Analysis of the Roles of Immune Interferon (IFN-γ) and Colony-Stimulating Factor(s) in the Induction of Macrophage Anti-Toxoplasma Activity
1984
Abstract Lymphokine-enriched, cell-free supernatants from specific antigen-stimulated spleen cells of toxoplasma-immune mice lacking detectable anti-toxoplasma antibody could generate effective anti-toxoplasma activity within normal (non-immune) murine peritoneal mac-rophages. Such supernatants also contained high levels of IFN-γ as well as Ia-antigen(s) inducing activity.

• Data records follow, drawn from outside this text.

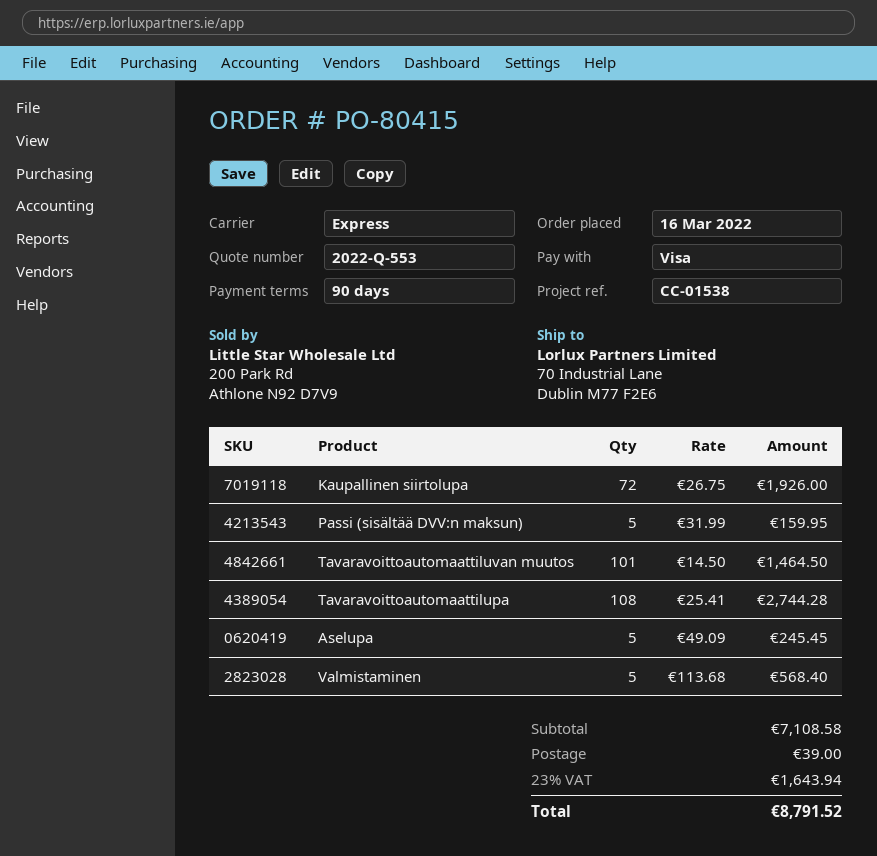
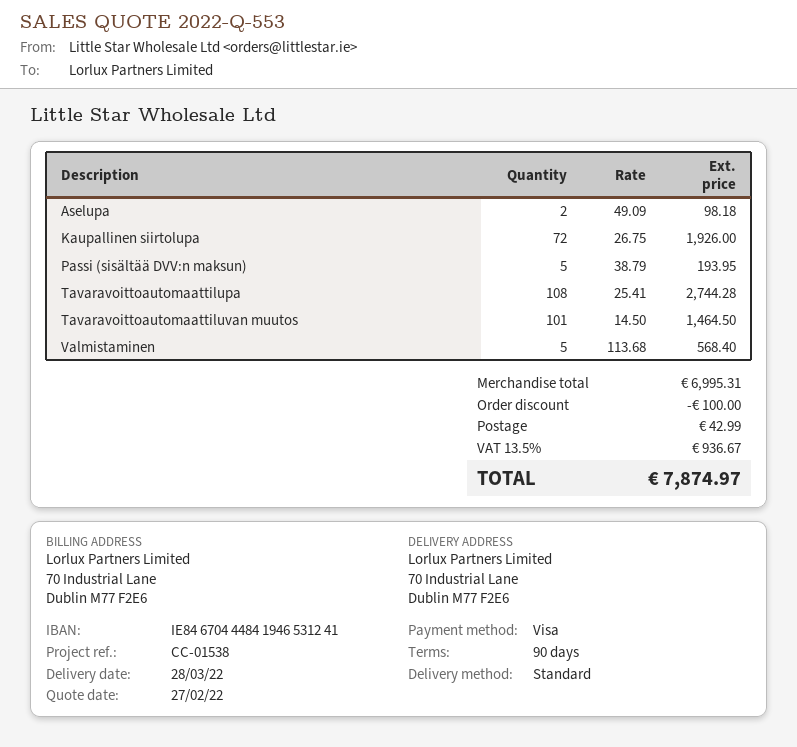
shipping method: express -> standard
Passi (sisältää DVV:n maksun): 5 x 31.99 = 159.95 -> 5 x 38.79 = 193.95
Aselupa: 5 x 49.09 = 245.45 -> 2 x 49.09 = 98.18
subtotal: 7108.58 -> 6995.31
discount: none -> 100.00
shipping: 39.00 -> 42.99
tax: 23% = 1643.94 -> 13.5% = 936.67
total: 8791.52 -> 7874.97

Supernatants from ConA stimulated normal (non-immune) spleen cells with high IFN-γ, as well as CSF-containing supernatants from lung explants, lacked the capacity to induce anti-toxoplasma activity within peritoneal macrophages. ConA-stimulated spleen cell supernatants with high IFN-γ titers but not CSF-enriched lung explant supernatants could induce the expression of macrophage cell surface Ia-antigen(s). Based on the results of our experiments, we have been able to eliminate the direct (by itself) role of IFN-γ or CSF in generating macrophage anti-toxoplasma activity. However, the possibility that molecules like IFN-γ or CSF synergize together with other immune spleen cell-derived factor(s) in the generation of effective macrophage anti-toxoplasma activity has not been ruled out.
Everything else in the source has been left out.